The modified proposal was made public during the fourth hearing on Merritt Village, currently the site of Merritt Apartments, a 38-unit complex.

P&Z since it received the application has called for reviews by third-party consultants in areas that include traffic, real estate valuation and neighborhood impact.

While those experts have presented their findings, many neighbors have questioned the studies’ conclusions in speaking out against the project—citing especially the “loom factor” of the originally proposed four stories, as well as fears of increased traffic, schoolchildren flooding public schools and the potential that introducing so much additional housing would decrease home values throughout the town.
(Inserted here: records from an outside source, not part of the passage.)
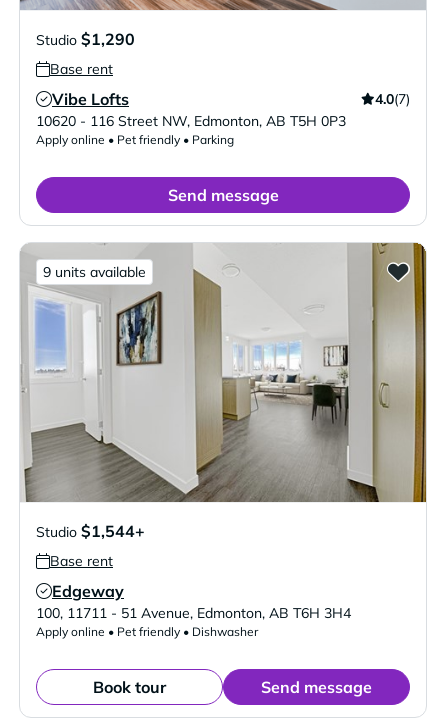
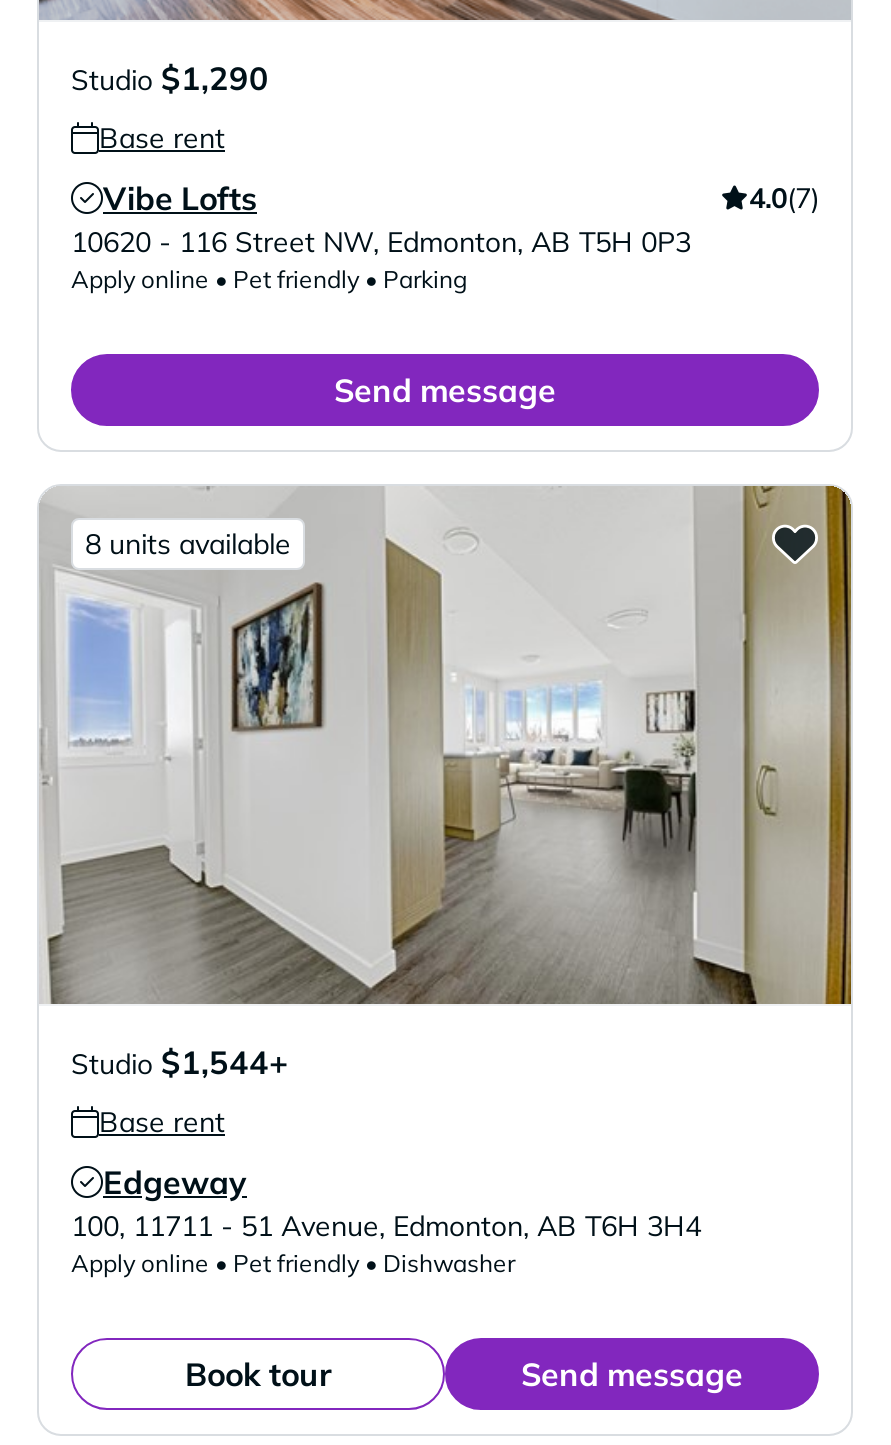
- 9 units available
+ 8 units available
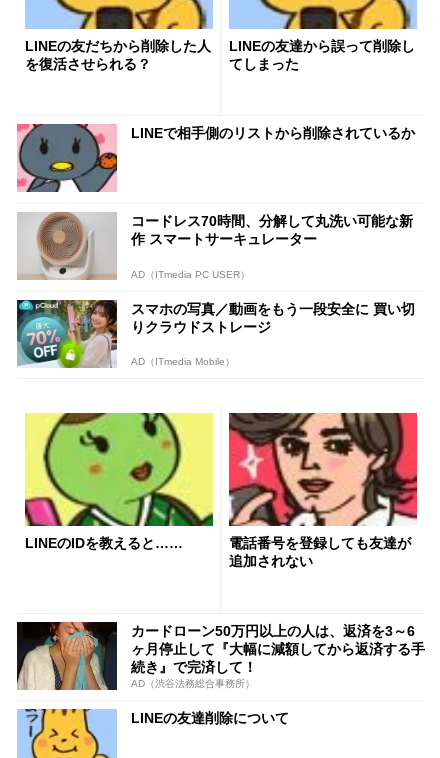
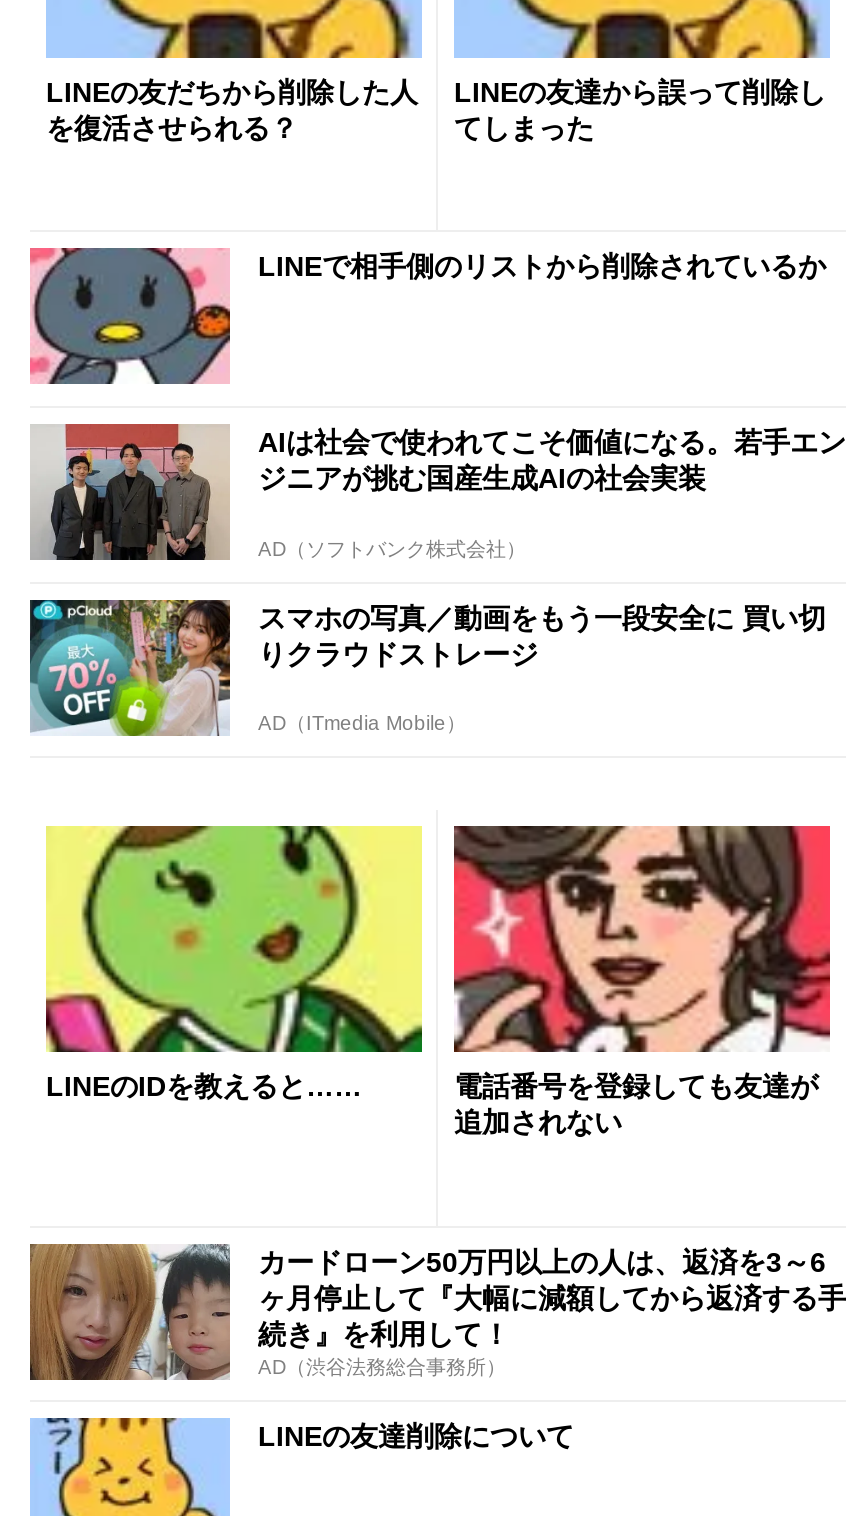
- [image]
- コードレス70時間、分解して丸洗い可能な新
- 作 スマートサーキュレーター
+ [image]
+ AIは社会で使われてこそ価値になる。若手エン
+ ジニアが挑む国産生成AIの社会実装

- AD（ITmedia PC USER）
+ AD（ソフトバンク株式会社）

- [image]
- 続き』で完済して！
+ [image]
+ 続き』を利用して！
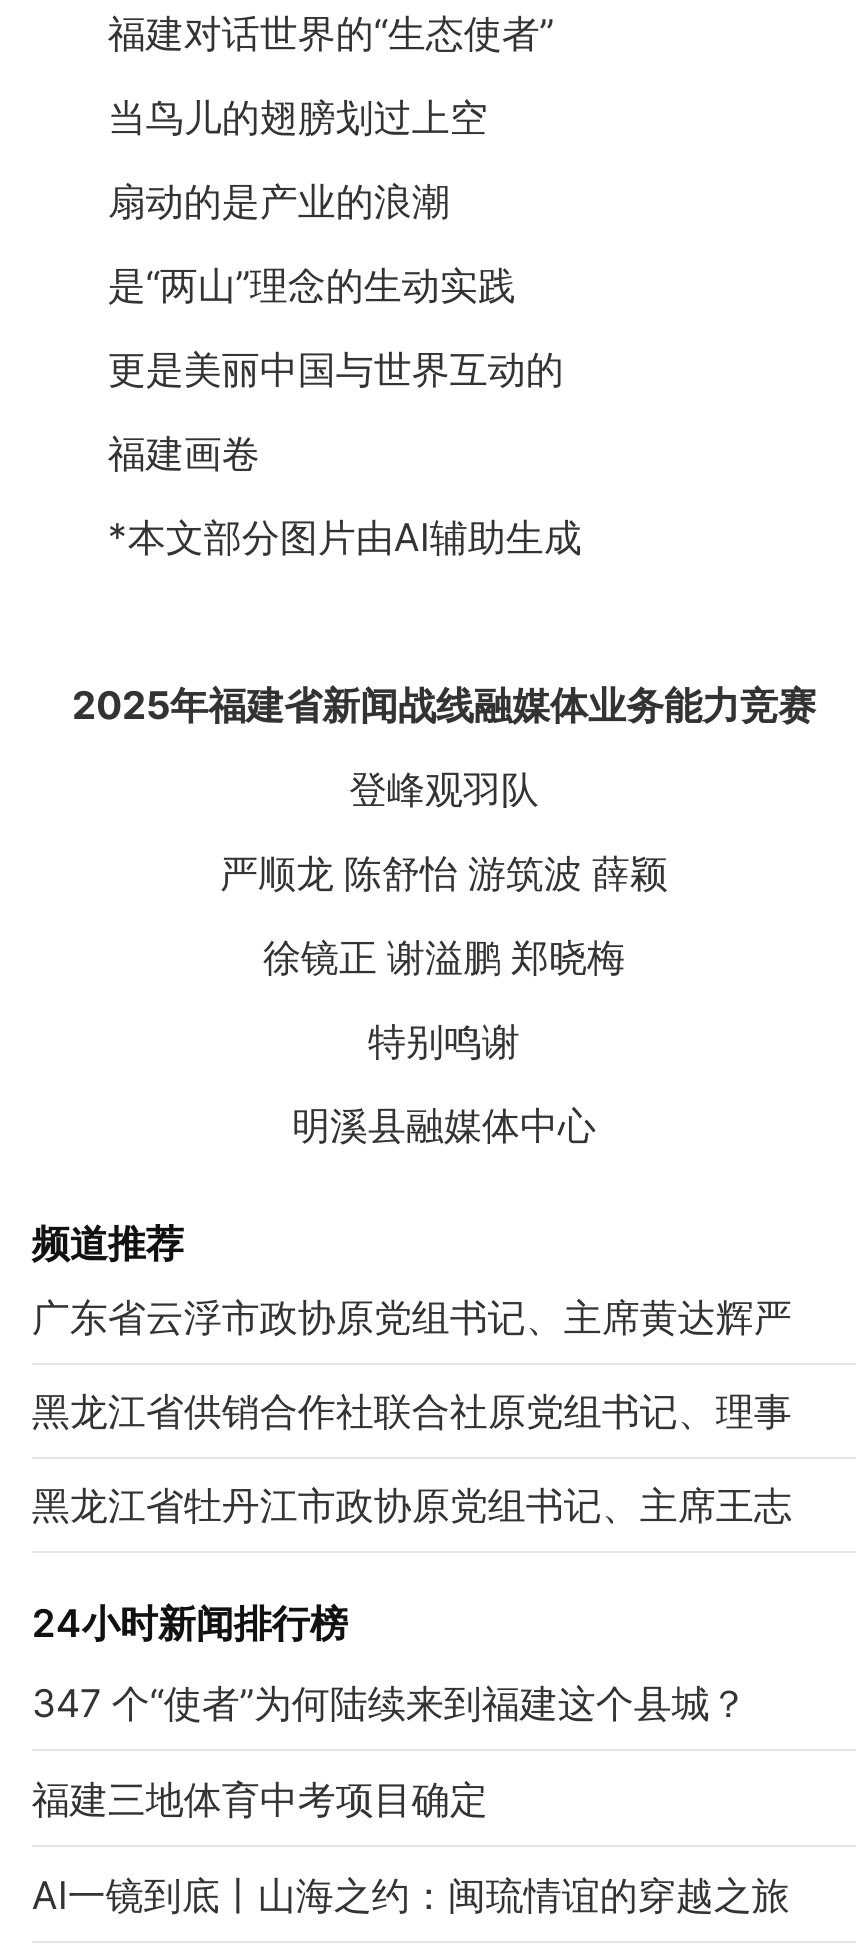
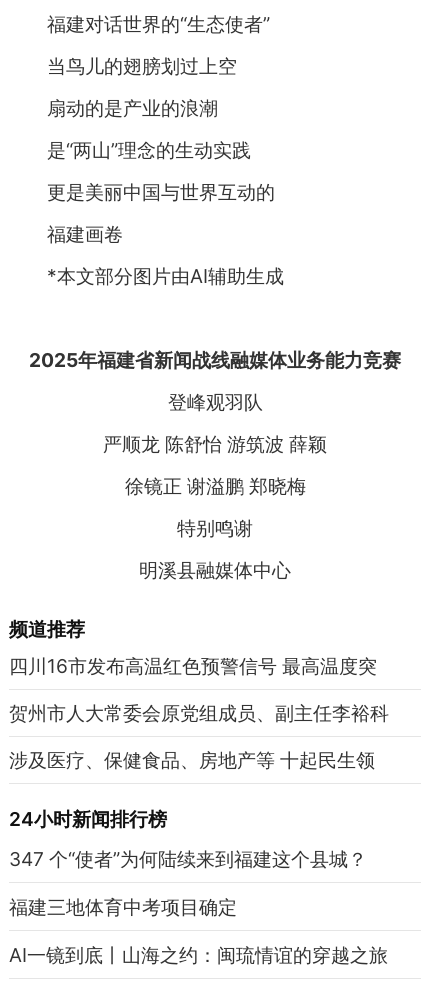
- 广东省云浮市政协原党组书记、主席黄达辉严
+ 四川16市发布高温红色预警信号 最高温度突

- 黑龙江省供销合作社联合社原党组书记、理事
+ 贺州市人大常委会原党组成员、副主任李裕科

- 黑龙江省牡丹江市政协原党组书记、主席王志
+ 涉及医疗、保健食品、房地产等 十起民生领
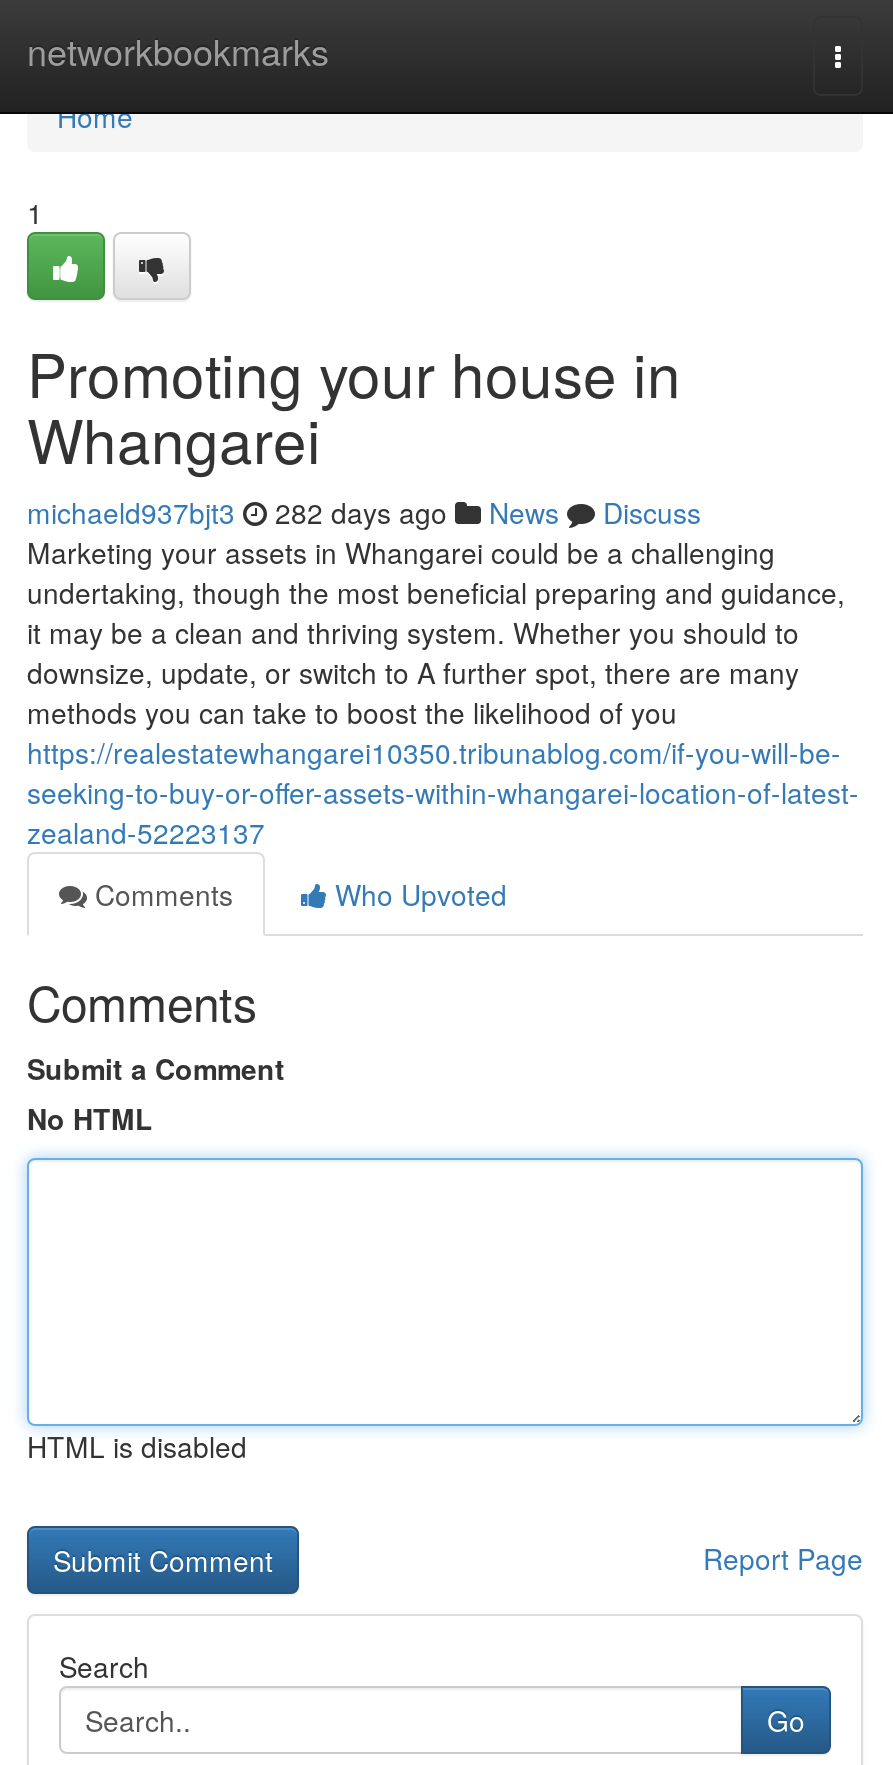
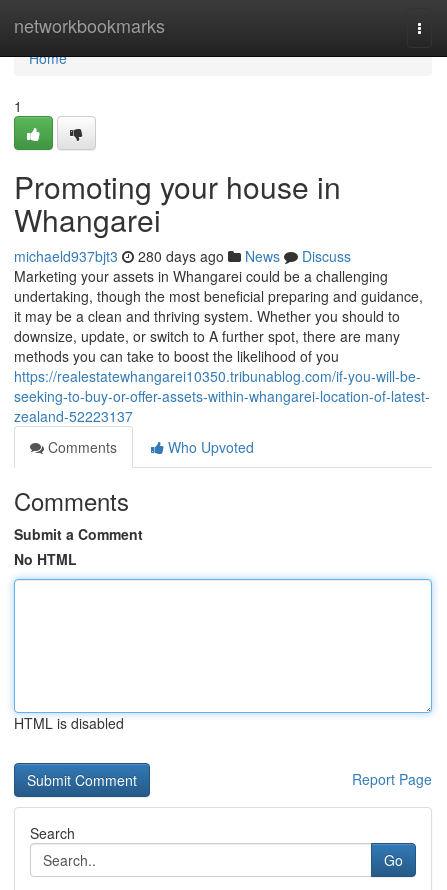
- michaeld937bjt3 282 days ago News Discuss
+ michaeld937bjt3 280 days ago News Discuss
In some cases, those opposed to the Merritt Village proposal have said the project threatens to alter the character of New Canaan.

Meanwhile, advocates for the project have said it would meet a pressing need for in-town housing that serves seniors and accomplishes many of the goals of New Canaan’s Plan of Conservation & Development, sending prospective customers and diners into downtown businesses while presenting new options for living in proximity to the village center and train station. Advocates also note that Merritt Village would expand an underserved rental market in New Canaan while putting parking underground and providing for increased green space and mid-block pedestrian access.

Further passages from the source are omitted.